5. Be Their Biggest Cheerleader
Be there to encourage your friends throughout all their endeavors. Whether they are risking it all and swinging for the bleachers on a new business venture or trying to lay off the vino for a minute. Make sure they know you are right beside them and are proud of the work they are doing and the choices they are making.
Having a no-wine Monday? OK, me too.
Perhaps you have noticed they need to loosen up a bit. Go dancing. It’s Prince night at the club—drag their butt out and have some fun together. Bring the rest of the crew and whoop it up. Think out of the box and get out of your comfort zone. Together.

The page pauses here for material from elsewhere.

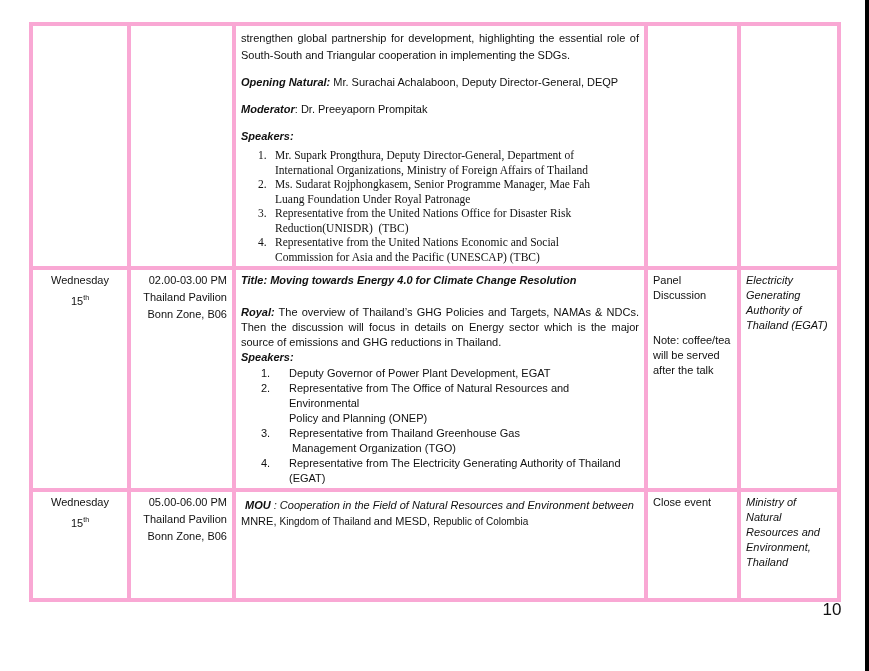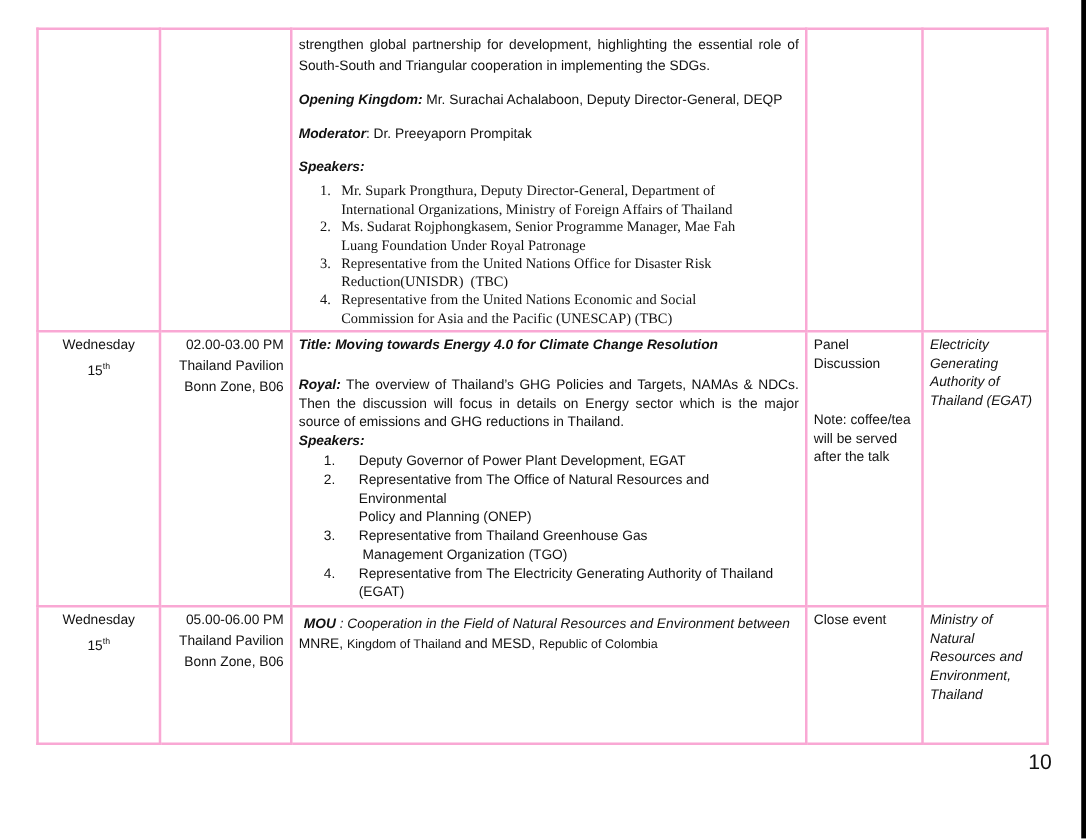"strengthen global partnership for" td { border: 2px solid #f9a8d4 -> 4px solid #f9a8d4 }
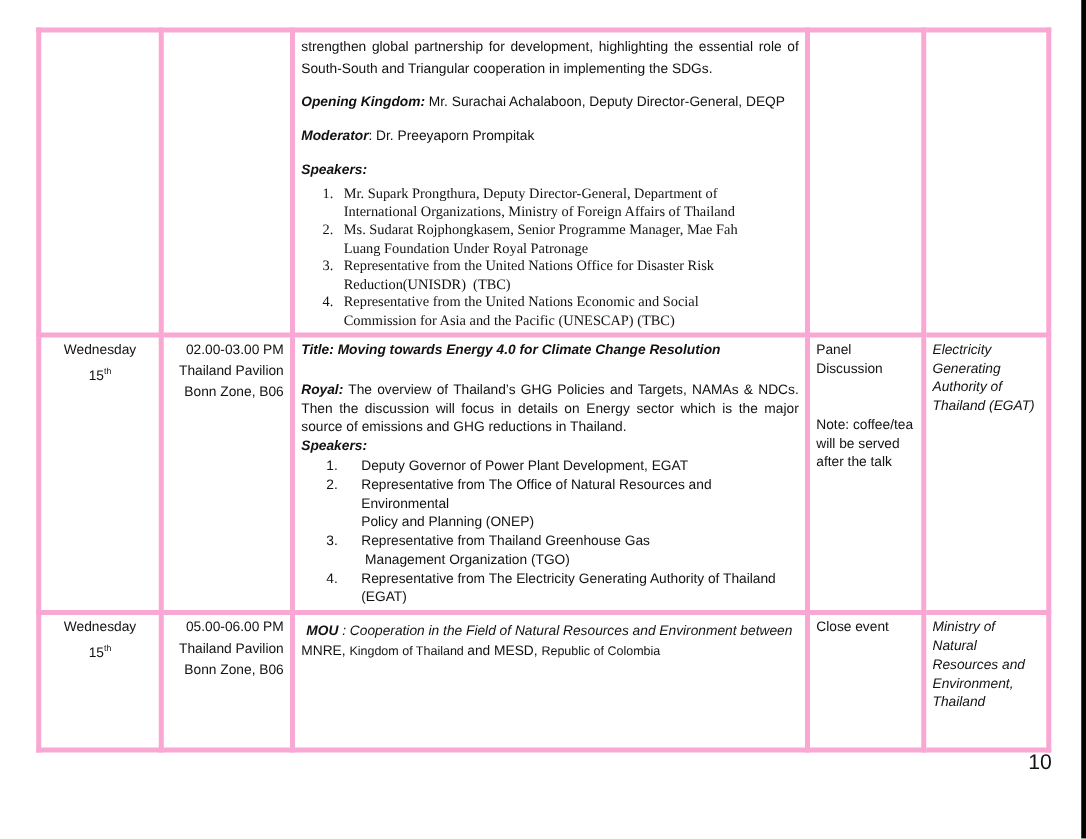"Opening Kingdom:" span.bi { text: Kingdom -> Natural }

I believe it is very important for us to continually push past our fears toward personal growth. This includes how we have fun. It brings a greater sense of purpose, lowered cortisol levels, better immune function, and more efficient sleep.
6. Practice Acceptance
Finally, I would like to discuss acceptance. I know it sometimes feels like you and your bestie share the same brain, but the truth is no two people on this planet are the same. We all think and react differently so it is crucial to have your friendship exist inside a judgment-free friendzone.
Be accepting of your friends and be open and willing to hear what they have to say about their choices and beliefs. Even if we do not agree with everything. When we listen without prejudice we are able to learn new ways of looking at our own beliefs while gaining clarity and conviction.